I've seen more than a few posts on the Silverlight Forums where people are complaining (or sometimes just asking for help / guidance) on issues where they appear to be attempting to "tax the system" and thus expose what they believe is "a bug". Hey - Silverlight has bugs - even release software does -- that's not the issue. But creating artificial programming situations where one can claim "It's a bug" is not always a legitimate effort.
More often than not, this revolves around issues like "memory leaks" when attempting to set up some sort of "test" code that does some operation in a tight loop, or some similar operation that does not necessarily relate to what would likely happen in a "real world" Silverlight application.
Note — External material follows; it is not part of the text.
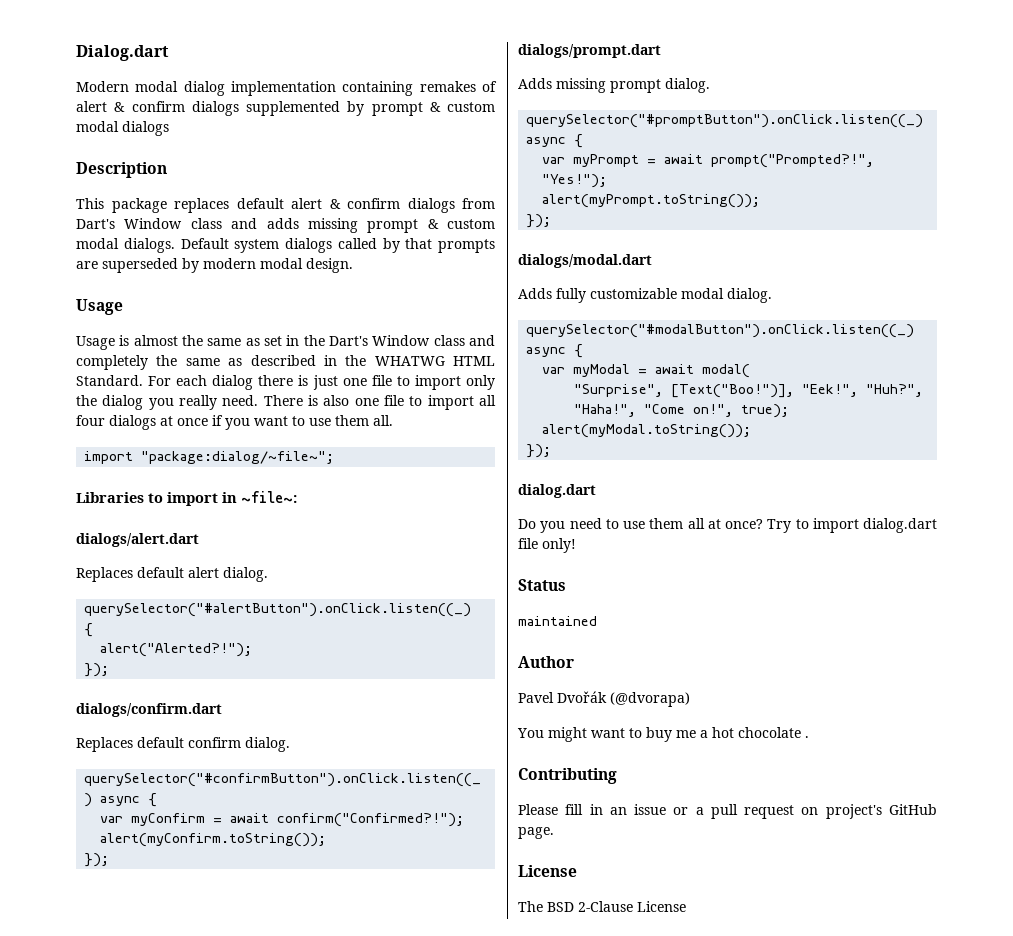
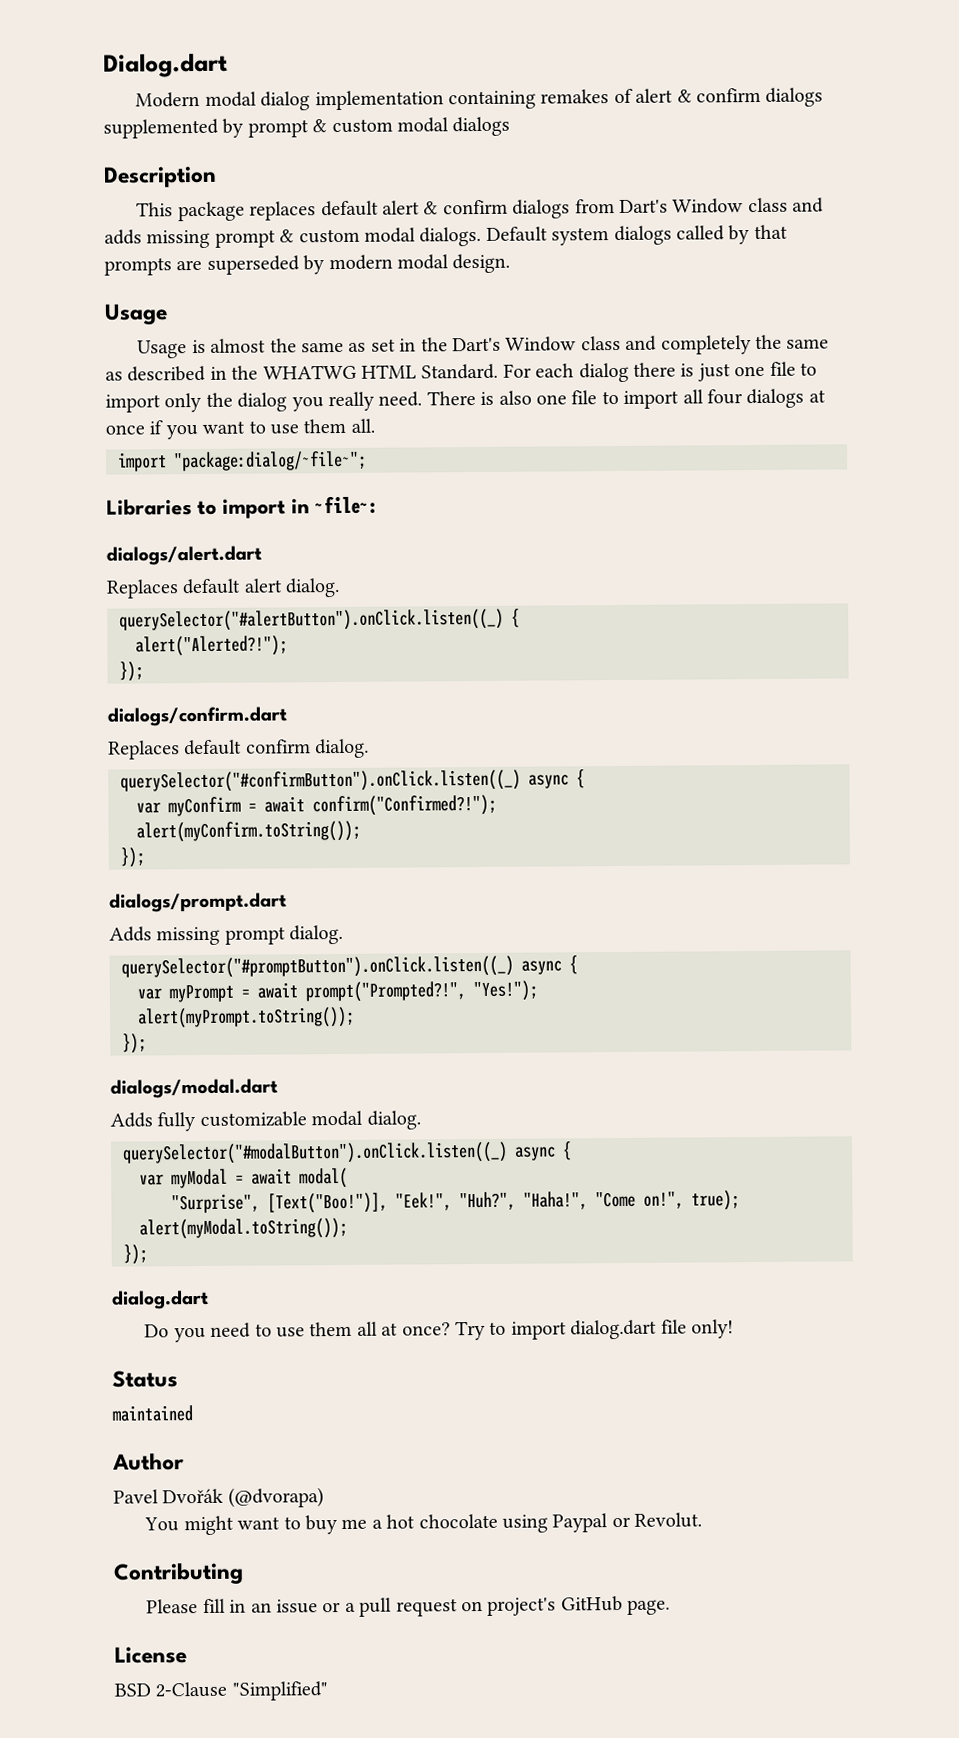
[805,736,809,738] . -> [502,1512,703,1533] using Paypal or Revolut.
[518,901,543,912] The -> (187, 1655) none
[637,901,686,912] License -> [231,1681,328,1701] "Simplified"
The poster then takes great glee in the assumption that they have "found a bug". Sometimes, it's just "attention seeking", and other times it revolves around an incomplete understanding of what Silverlight is, and what it's capabilities really are.
I think it's important to understand that the Silverlight runtime is based on a subset of the .NET Framework which is normally installed on the client in about 10 seconds - without the requirement to even restart the browser in most cases. In order to accomplish this, a lot of "stuff" had to be left out.
There are workarounds for some things, and for others, there are not any workarounds.
The key thing to remember here is that if you are designing a new Silverlight application that relies on some assumptions that you could normally make with some degree of confidence with the full .NET Framework, when attempting to do this with Silverlight, your assumptions may very well be "out the window". It "is what it is" - and you have to be able -- and willing -- to work with it. Not just that - but you also must be willing and able to invest the time to discover "why" you may not be able to do what you want.
What's important to keep in mind is first, to test your assumptions extensively and see how they perform.
The second, and perhaps more important principle -- is to understand that in order to accomplish your objective, you may need to refactor your approach so that it does not tax the SL runtime - which is a subset of the full Framework that runs in the browser, on the client.
For example, if you are going to create 10,000 UserControls in a tight loop, calling GC.Collect both immediately before and then after each iteration -- and then proceed to complain about memory leaks -- ask yourself if this is a scenario that is really likely to play out in a real - world Silverlight application. If you think it is, then maybe the problem is that you simply need to revisit your original assumptions and make appropriate adjustments that come into play a little bit closer to "runtime reality".
The SIlverlight forums are rife with this kind of "complainer post" - but they also have a significant number of interesting and extremely useful posts and answers. I saw one user who signed up with the name "SILVERLIGHTSUCKS" - and proceeded to make allegations that belied a true understanding of how Silverlight media streaming works, and why. You could see that one coming from a mile away :-).
I think Silverlight has huge potential for a variety of applications including LOB apps that present exciting UI interfaces to complex business scenarios. But like Flash / Flex, everything has its limitations. In general, Developers need to invest the time to learn what these limitations are and then they will be able to ask more intelligent questions.